→ **Material to process**

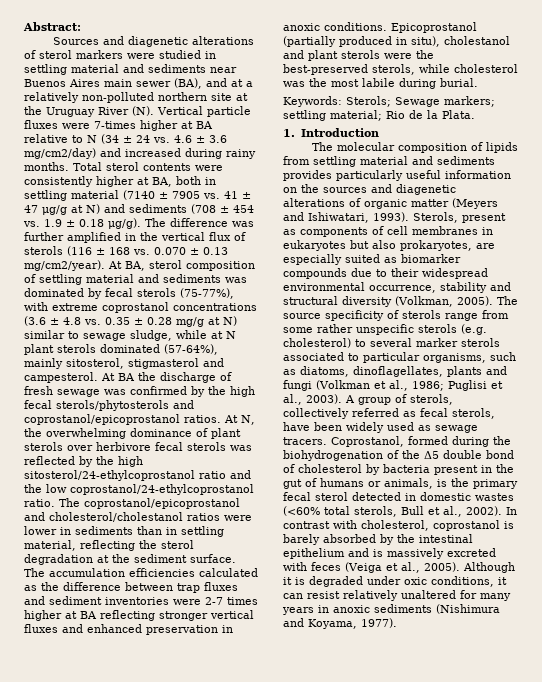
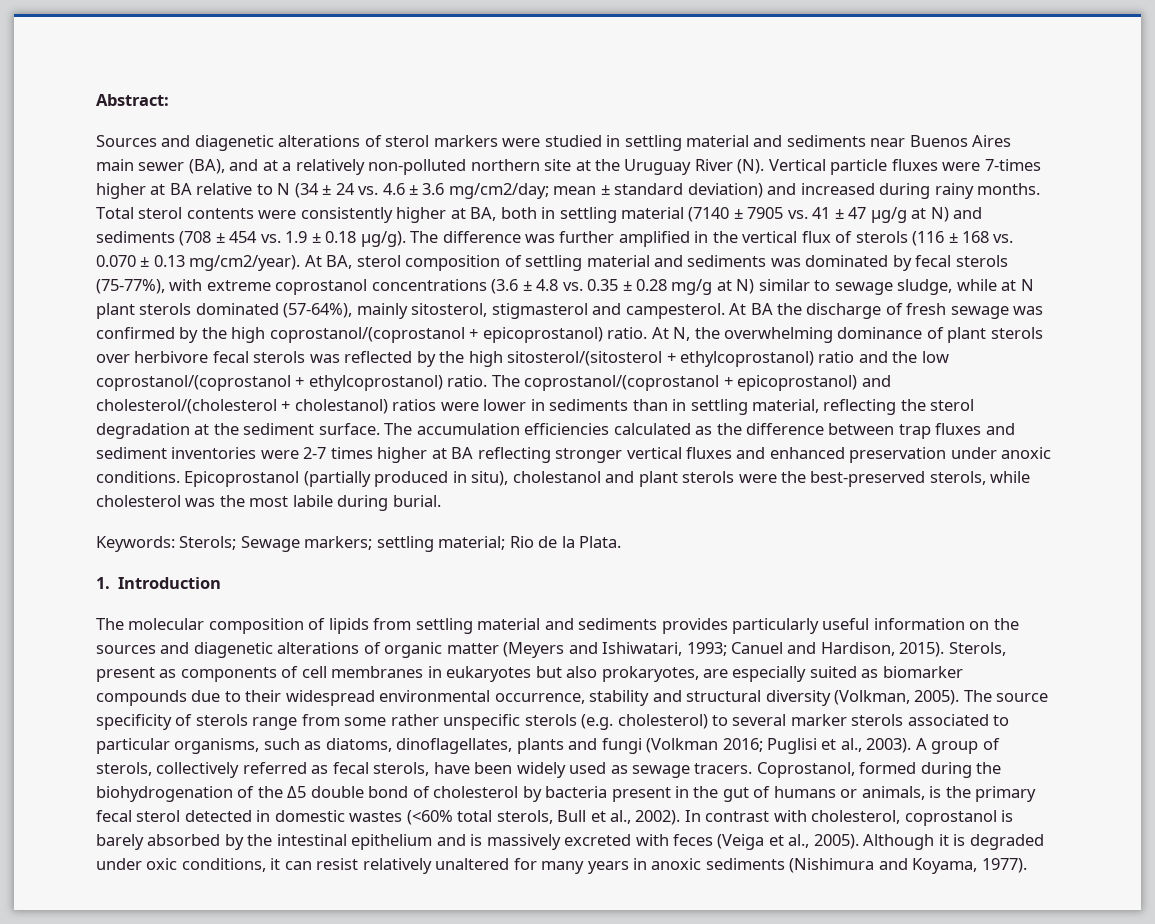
- Sources and diagenetic alterations of sterol markers were studied in settling material and sediments near Buenos Aires main sewer (BA), and at a relatively non-polluted northern site at the Uruguay River (N). Vertical particle fluxes were 7-times higher at BA relative to N (34 ± 24 vs. 4.6 ± 3.6 mg/cm2/day) and increased during rainy months.
+ Sources and diagenetic alterations of sterol markers were studied in settling material and sediments near Buenos Aires main sewer (BA), and at a relatively non-polluted northern site at the Uruguay River (N). Vertical particle fluxes were 7-times higher at BA relative to N (34 ± 24 vs. 4.6 ± 3.6 mg/cm2/day; mean ± standard deviation) and increased during rainy months.
- At BA the discharge of fresh sewage was confirmed by the high fecal sterols/phytosterols and coprostanol/epicoprostanol ratios.
+ At BA the discharge of fresh sewage was confirmed by the high coprostanol/(coprostanol + epicoprostanol) ratio.
- At N, the overwhelming dominance of plant sterols over herbivore fecal sterols was reflected by the high sitosterol/24-ethylcoprostanol ratio and the low coprostanol/24-ethylcoprostanol ratio. The coprostanol/epicoprostanol and cholesterol/cholestanol ratios were lower in sediments than in settling material, reflecting the sterol degradation at the sediment surface.
+ At N, the overwhelming dominance of plant sterols over herbivore fecal sterols was reflected by the high sitosterol/(sitosterol + ethylcoprostanol) ratio and the low coprostanol/(coprostanol + ethylcoprostanol) ratio. The coprostanol/(coprostanol + epicoprostanol) and cholesterol/(cholesterol + cholestanol) ratios were lower in sediments than in settling material, reflecting the sterol degradation at the sediment surface.
- The accumulation efficiencies calculated as the difference between trap fluxes and sediment inventories were 2-7 times higher at BA reflecting stronger vertical fluxes and enhanced preservation in anoxic conditions.
+ The accumulation efficiencies calculated as the difference between trap fluxes and sediment inventories were 2-7 times higher at BA reflecting stronger vertical fluxes and enhanced preservation under anoxic conditions.
- The molecular composition of lipids from settling material and sediments provides particularly useful information on the sources and diagenetic alterations of organic matter (Meyers and Ishiwatari, 1993).
+ The molecular composition of lipids from settling material and sediments provides particularly useful information on the sources and diagenetic alterations of organic matter (Meyers and Ishiwatari, 1993; Canuel and Hardison, 2015).
- The source specificity of sterols range from some rather unspecific sterols (e.g. cholesterol) to several marker sterols associated to particular organisms, such as diatoms, dinoflagellates, plants and fungi (Volkman et al., 1986; Puglisi et al., 2003).
+ The source specificity of sterols range from some rather unspecific sterols (e.g. cholesterol) to several marker sterols associated to particular organisms, such as diatoms, dinoflagellates, plants and fungi (Volkman 2016; Puglisi et al., 2003).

→ **Exercise aim**
The answer must be the full listing retyped exactly, with no pictures in it.

→ **Reply to the exercise**
- Sources and diagenetic alterations of sterol markers were studied in settling material and sediments near Buenos Aires main sewer (BA), and at a relatively non-polluted northern site at the Uruguay River (N). Vertical particle fluxes were 7-times higher at BA relative to N (34 ± 24 vs. 4.6 ± 3.6 mg/cm2/day) and increased during rainy months.
+ Sources and diagenetic alterations of sterol markers were studied in settling material and sediments near Buenos Aires main sewer (BA), and at a relatively non-polluted northern site at the Uruguay River (N). Vertical particle fluxes were 7-times higher at BA relative to N (34 ± 24 vs. 4.6 ± 3.6 mg/cm2/day; mean ± standard deviation) and increased during rainy months.
- At BA the discharge of fresh sewage was confirmed by the high fecal sterols/phytosterols and coprostanol/epicoprostanol ratios.
+ At BA the discharge of fresh sewage was confirmed by the high coprostanol/(coprostanol + epicoprostanol) ratio.
- At N, the overwhelming dominance of plant sterols over herbivore fecal sterols was reflected by the high sitosterol/24-ethylcoprostanol ratio and the low coprostanol/24-ethylcoprostanol ratio. The coprostanol/epicoprostanol and cholesterol/cholestanol ratios were lower in sediments than in settling material, reflecting the sterol degradation at the sediment surface.
+ At N, the overwhelming dominance of plant sterols over herbivore fecal sterols was reflected by the high sitosterol/(sitosterol + ethylcoprostanol) ratio and the low coprostanol/(coprostanol + ethylcoprostanol) ratio. The coprostanol/(coprostanol + epicoprostanol) and cholesterol/(cholesterol + cholestanol) ratios were lower in sediments than in settling material, reflecting the sterol degradation at the sediment surface.
- The accumulation efficiencies calculated as the difference between trap fluxes and sediment inventories were 2-7 times higher at BA reflecting stronger vertical fluxes and enhanced preservation in anoxic conditions.
+ The accumulation efficiencies calculated as the difference between trap fluxes and sediment inventories were 2-7 times higher at BA reflecting stronger vertical fluxes and enhanced preservation under anoxic conditions.
- The molecular composition of lipids from settling material and sediments provides particularly useful information on the sources and diagenetic alterations of organic matter (Meyers and Ishiwatari, 1993).
+ The molecular composition of lipids from settling material and sediments provides particularly useful information on the sources and diagenetic alterations of organic matter (Meyers and Ishiwatari, 1993; Canuel and Hardison, 2015).
- The source specificity of sterols range from some rather unspecific sterols (e.g. cholesterol) to several marker sterols associated to particular organisms, such as diatoms, dinoflagellates, plants and fungi (Volkman et al., 1986; Puglisi et al., 2003).
+ The source specificity of sterols range from some rather unspecific sterols (e.g. cholesterol) to several marker sterols associated to particular organisms, such as diatoms, dinoflagellates, plants and fungi (Volkman 2016; Puglisi et al., 2003).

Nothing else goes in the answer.